▶ [TASK PROMPT] Report each line of the entries below that includes "title".

(Stored dataset items)

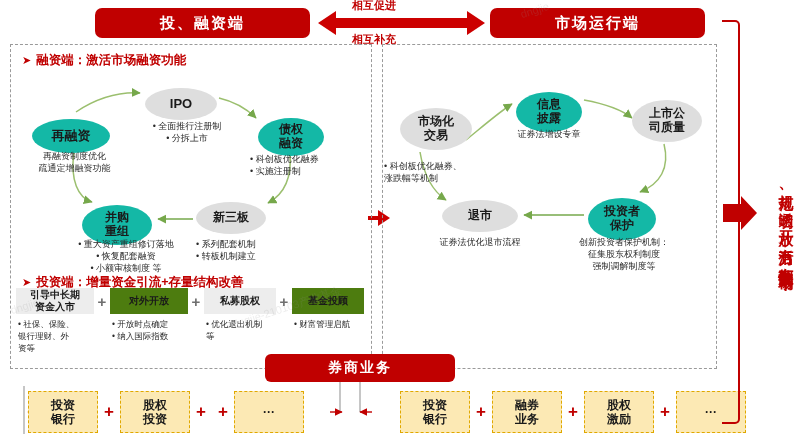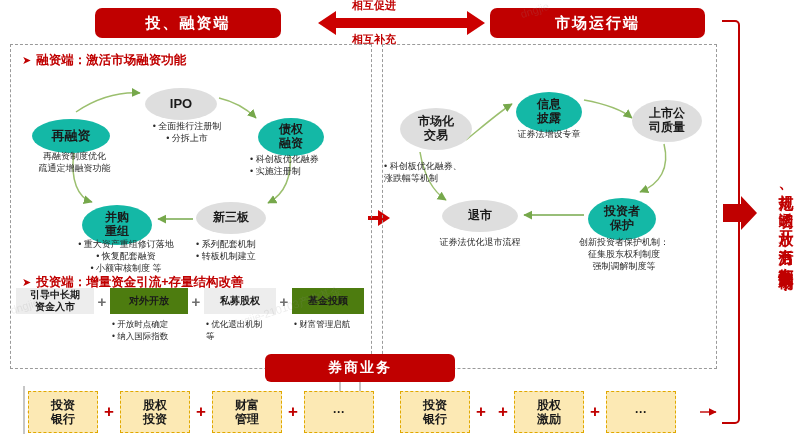--- a/index.html
+++ b/index.html
@@ -9,21 +9,21 @@
     color:#231f20;
   }
   .abs{position:absolute;}
   
   .redpill{
     position:absolute;background:#c00000;border-radius:7px;
     color:#ffffff;font-weight:bold;letter-spacing:2px;
     display:flex;align-items:center;justify-content:center;
     text-align:center;
   }
-  #title-left{left:95px;top:8px;width:186px;height:30px;font-size:15px;}
+  #title-left{left:95px;top:8px;width:215px;height:30px;font-size:15px;}
   #title-right{left:490px;top:8px;width:215px;height:30px;font-size:15px;}
   #broker-banner{left:265px;top:354px;width:190px;height:28px;font-size:14px;border-radius:6px;}
   .arrlabel{
     position:absolute;color:#c00000;font-weight:bold;font-size:11px;
     white-space:nowrap;
   }
   #lbl-promote{left:352px;top:-2px;}
   #lbl-supplement{left:352px;top:32px;}
   
   .panel{
@@ -201,20 +201,23 @@
 •  转板机制建立</div>
 
 <div class="heading" id="head-invest">
   <span class="mark">➤</span><span>投资端：增量资金引流+存量结构改善</span>
 </div>
 
 <div class="abs" id="inv-table">
   <div class="inv-col" style="width:78px">
     <div class="inv-head h-gray" style="white-space: pre-line;">引导中长期
 资金入市</div>
+    <div class="inv-body" style="white-space:pre-line">•  社保、保险、
+银行理财、外
+资等</div>
   </div>
   <div class="plus">+</div>
   <div class="inv-col" style="width:78px">
     <div class="inv-head h-peach" style="white-space: pre-line;">对外开放</div>
     <div class="inv-body" style="white-space:pre-line">•  开放时点确定
 •  纳入国际指数</div>
   </div>
   <div class="plus">+</div>
   <div class="inv-col" style="width:72px">
     <div class="inv-head h-gray" style="white-space: pre-line;">私募股权</div>
@@ -248,30 +251,30 @@
 
 <div class="redpill" id="broker-banner">券商业务</div>
 
 <div class="bizrow" id="biz-left">
   <div class="bizbox" style="white-space:pre-line">投资
 银行</div>
   <div class="bizplus">+</div>
   <div class="bizbox" style="white-space:pre-line">股权
 投资</div>
   <div class="bizplus">+</div>
-  <div class="bizbox" style="white-space:pre-line">财富
-管理</div>
   <div class="bizplus">+</div>
   <div class="bizbox" style="white-space:pre-line">···</div>
 </div>
 
 <div class="bizrow" id="biz-right">
   <div class="bizbox" style="white-space:pre-line">投资
 银行</div>
   <div class="bizplus">+</div>
+  <div class="bizbox" style="white-space:pre-line">融券
+业务</div>
   <div class="bizplus">+</div>
   <div class="bizbox" style="white-space:pre-line">股权
 激励</div>
   <div class="bizplus">+</div>
   <div class="bizbox" style="white-space:pre-line">···</div>
 </div>
 
 <div class="abs" id="bracket"></div>
 <div class="abs" id="slogan">规范、透明、开放、有活力、有韧性的资本市场</div>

▶ [TASK ANSWER]
-  #title-left{left:95px;top:8px;width:186px;height:30px;font-size:15px;}
+  #title-left{left:95px;top:8px;width:215px;height:30px;font-size:15px;}
   #title-right{left:490px;top:8px;width:215px;height:30px;font-size:15px;}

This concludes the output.